Chimamanda Ngozi Adichie talks to Ted Hodgkinson (Sunday 1 June 2014, 11.30am)
On watching the film of her book, “Half of a yellow sun”, Adichie said:
On the Saturday that I took my family to the Lagos premiere of the film adaptation of my novel “Half of a Yellow Sun”, I watched my parents and tried to hide my anxiety. I wondered what they would make of it, but my worry went beyond the film. It was similar, in its sense of unformed discomfort, to what I felt when I first showed my father the finished manuscript. I had wondered then if, after reading, he would think it worthwhile that he had spent so many long hours answering my questions about the Biafran war, lifting layers of his memory that had long lay untouched. I was relieved that he liked the novel. I was mildly amused, too, that he spoke of the accuracy of my small details – as though most had not come from him.

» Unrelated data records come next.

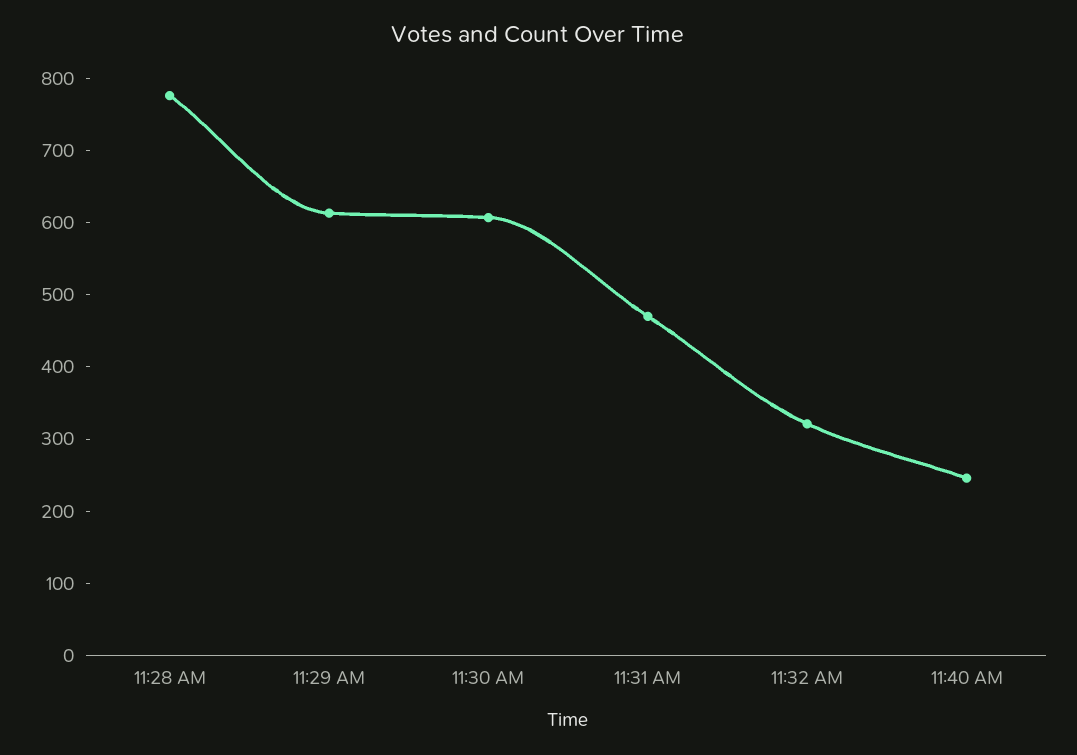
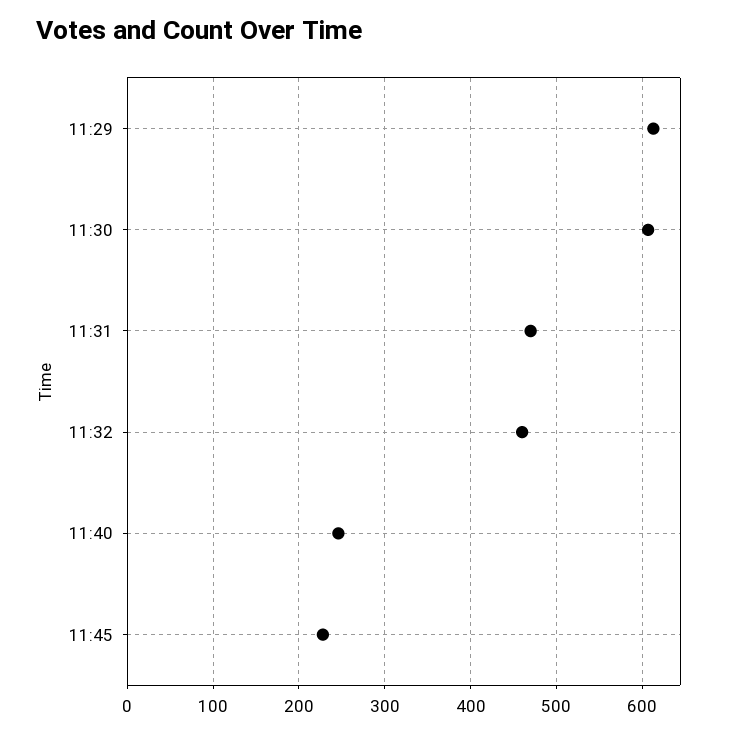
11:28 AM: 780 -> none
11:32 AM: 320 -> 460
11:45: none -> 230

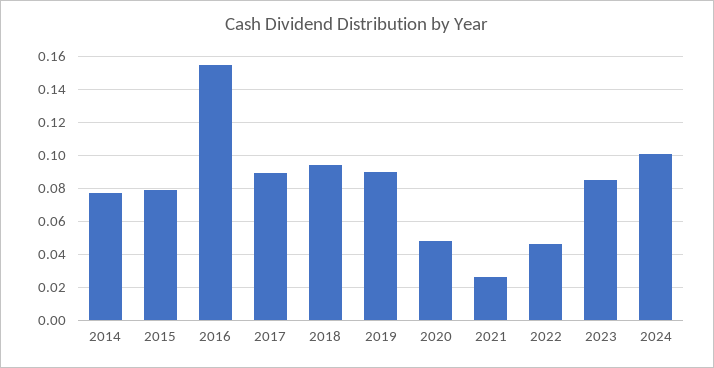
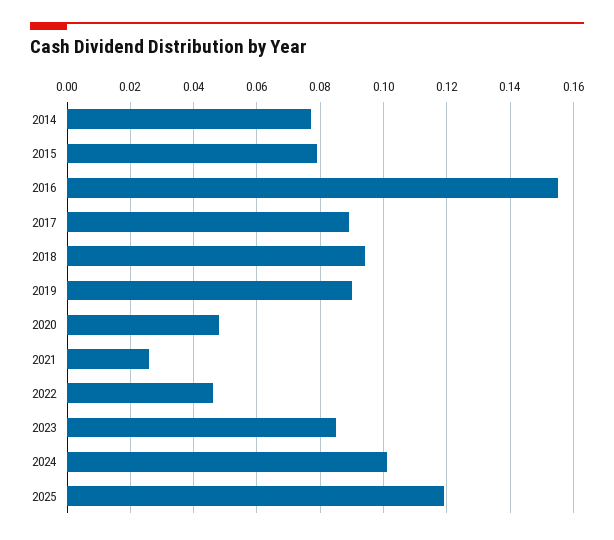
2025: none -> 0.12

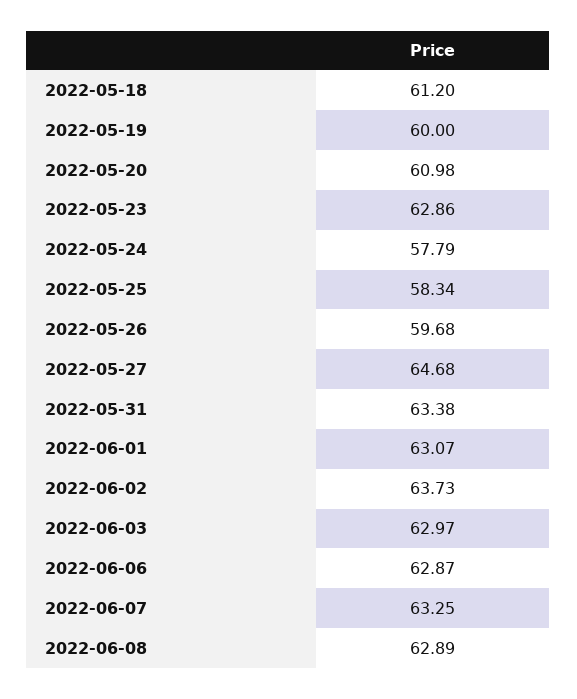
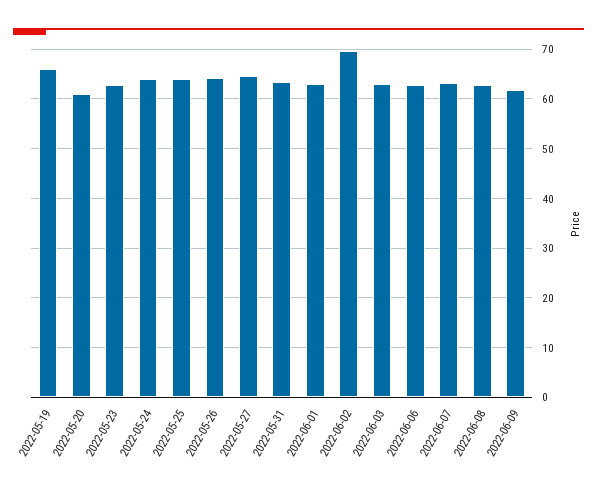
2022-05-18: 61.2 -> none
2022-05-19: 60 -> 66
2022-05-24: 57.79 -> 64
2022-05-25: 58.34 -> 64
2022-05-26: 59.68 -> 64
2022-06-02: 63.73 -> 70
2022-06-09: none -> 62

And now, with the film, I worried even more. Images, when compared to words, have a greater immediacy, almost an inherent vulgarity. I feared that my father’s experiences, first fictionalised in my novel and now translated into film, might seem to him a violation of sorts. The novel, I imagined, had at least left his memories intact; fiction gives the reader room to imagine characters for themselves.
Film is different. So powerful can images be that they challenge your memory of the real, and sometimes they overtake the real.